John Lexman alzó los brazos a la altura de los hombros.

—¡Señores, ésta es mi historia! —exclamó—. Pueden ustedes hacer conmigo lo que tengan por conveniente. Kara era un asesino, manchado muchas veces con sangre inocente. He hecho todo lo que me había propuesto hacer…, ni menos ni más. Había pensado embarcar para los Estados Unidos; pero cuanto más se acercaba el día de mi partida, más vivido se me representaba el recuerdo de los planes que ella y yo habíamos formado… ¡Ella, mi pobre esposa, martirizada hasta morir!

El orador se dejó caer sobre la silla con el rostro oculto entre las manos.

—¡Y éste es el fin! —dijo repentinamente, alzando la cabeza.

—¡No! ¡Falta algo!

T. X. se volvió estupefacto hacia la puerta de la habitación. Era Belinda Mary quien había hablado.

Tenía un aplomo admirable, según pensó T. X.; pero era que T. X. nunca pensaba en nada de ella que no fuera admirable.
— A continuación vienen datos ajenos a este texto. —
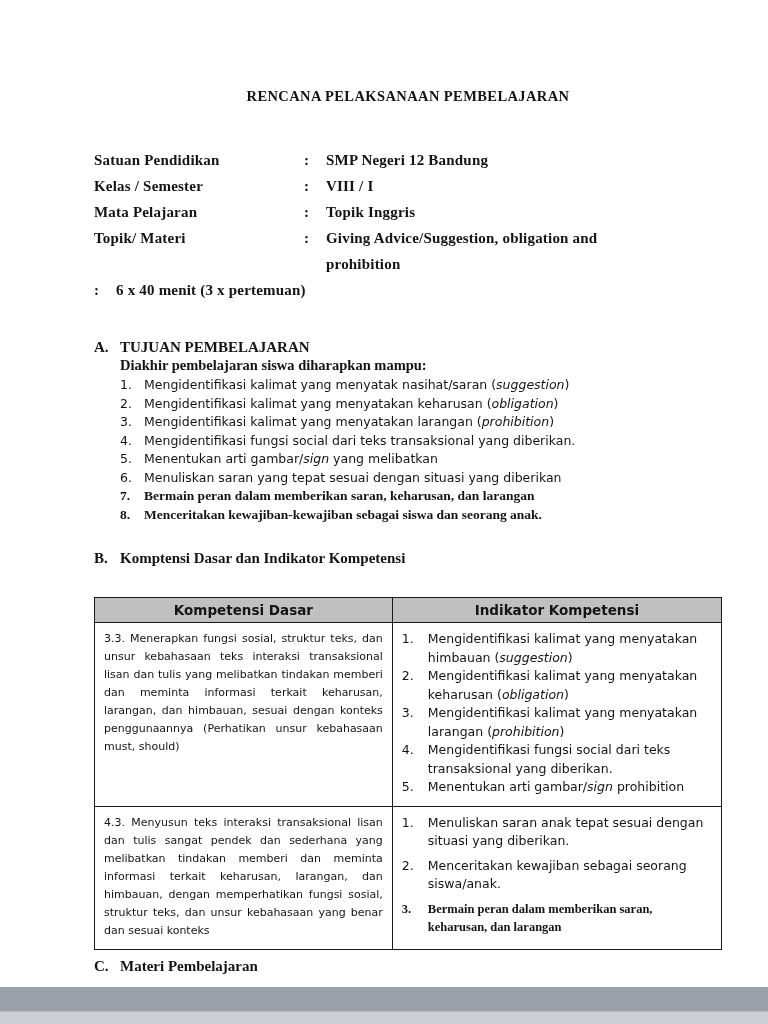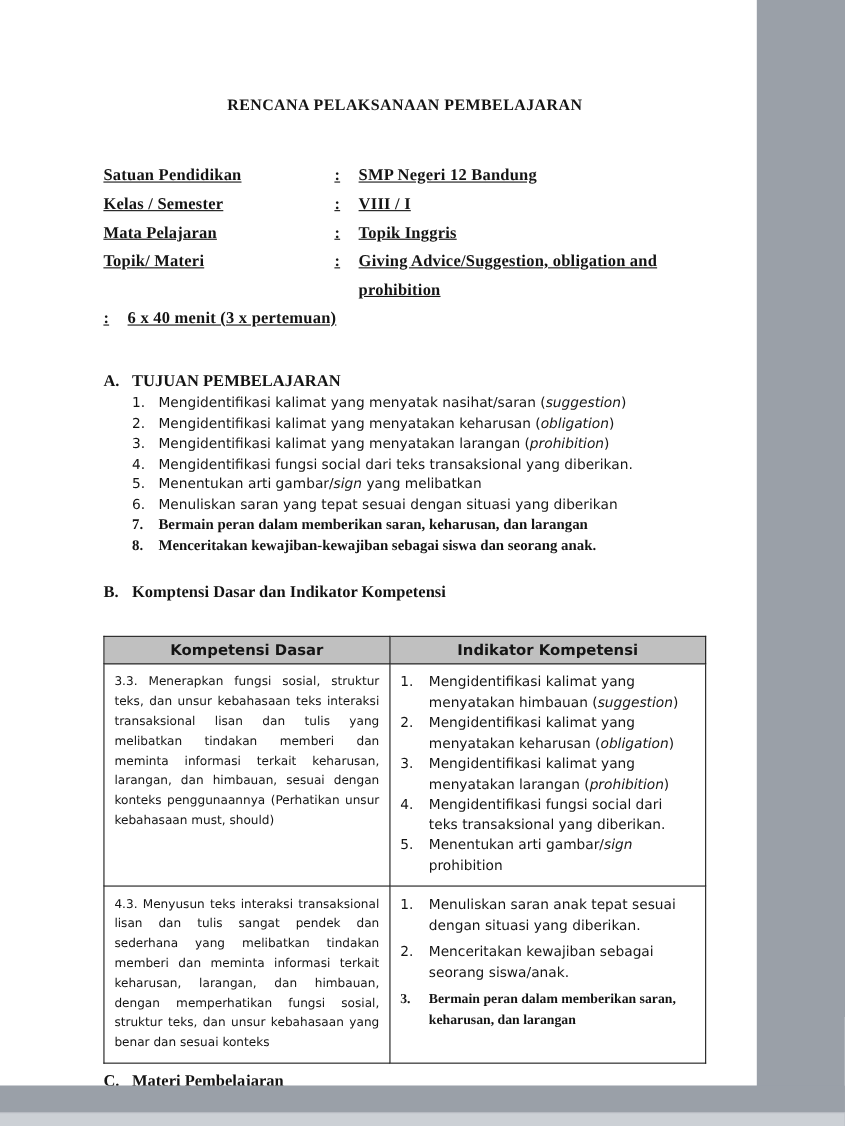--- a/index.html
+++ b/index.html
@@ -6,36 +6,36 @@
   html,body { width:768px; height:1024px; }
   body {
     background:#9aa0a8;
     font-family:"DejaVu Sans", sans-serif;
     color:#141414;
     overflow:hidden;
   }
   .viewer { position:relative; width:768px; height:1024px; }
   .page {
     position:absolute; top:0; left:0;
-    width:688px; height:987px;
+    width:768px; height:987px;
     background:#ffffff;
     padding:0 46px 0 94px;
     overflow:hidden;
   }
   .doc-title {
     margin-top:88px;
     text-align:center;
     font-family:"Liberation Serif", serif;
     font-weight:bold;
     font-size:14.5px;
     letter-spacing:.4px;
   }
   
   .meta { margin-top:42px; }
-  .meta-row { display:flex; line-height:26px;text-decoration:underline; }
+  .meta-row { display:flex; line-height:26px; }
   .meta-label, .meta-colon, .meta-value {
     font-family:"Liberation Serif", serif;
     font-weight:bold; font-size:15px; letter-spacing:.2px;
   }
   .meta-label { width:210px; flex:0 0 auto; }
   .meta-colon { width:22px; flex:0 0 auto; }
   .meta-value { max-width:290px; }
   
   .sec-head { display:flex; font-family:"Liberation Serif", serif; font-weight:bold; font-size:15px; }
   .sec-head .letter { width:26px; flex:0 0 auto; }
@@ -108,20 +108,21 @@
       <div class="meta-row">
         <span class="meta-colon">:</span>
         <span class="meta-value">6 x 40 menit (3 x pertemuan)</span>
       </div>
     </div>
 
     <div class="sec-head sec-a">
       <span class="letter">A.</span>
       <span>TUJUAN PEMBELAJARAN</span>
     </div>
+    <div class="sec-intro">Diakhir pembelajaran siswa diharapkan mampu:</div>
     <div class="nlist">
         <div class="li">
           <span class="num">1.</span>
           <span class="li-body"><span>Mengidentifikasi kalimat yang menyatak nasihat/saran (</span><span style="font-style: italic;">suggestion</span><span>)</span></span>
         </div>
         <div class="li">
           <span class="num">2.</span>
           <span class="li-body"><span>Mengidentifikasi kalimat yang menyatakan keharusan (</span><span style="font-style: italic;">obligation</span><span>)</span></span>
         </div>
         <div class="li">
—La mayor parte de su historia es verídica, mister Lexman —dijo aquella asombrosa muchacha, sin reparar en los pares de ojos que la asaeteaban—; pero Kara le engañó en un detalle.

—¿Qué quiere usted decir? —balbució John Lexman, levantándose con movimientos inseguros.

Por toda respuesta, la joven se volvió a la puerta y descorrió las cortinas de quimón. Hubo una espera que pareció una eternidad, y al cabo apareció una muchacha esbelta, grave y hermosa.

—¡Dios todopoderoso! —murmuró T. X.—. ¡Gracie Lexman!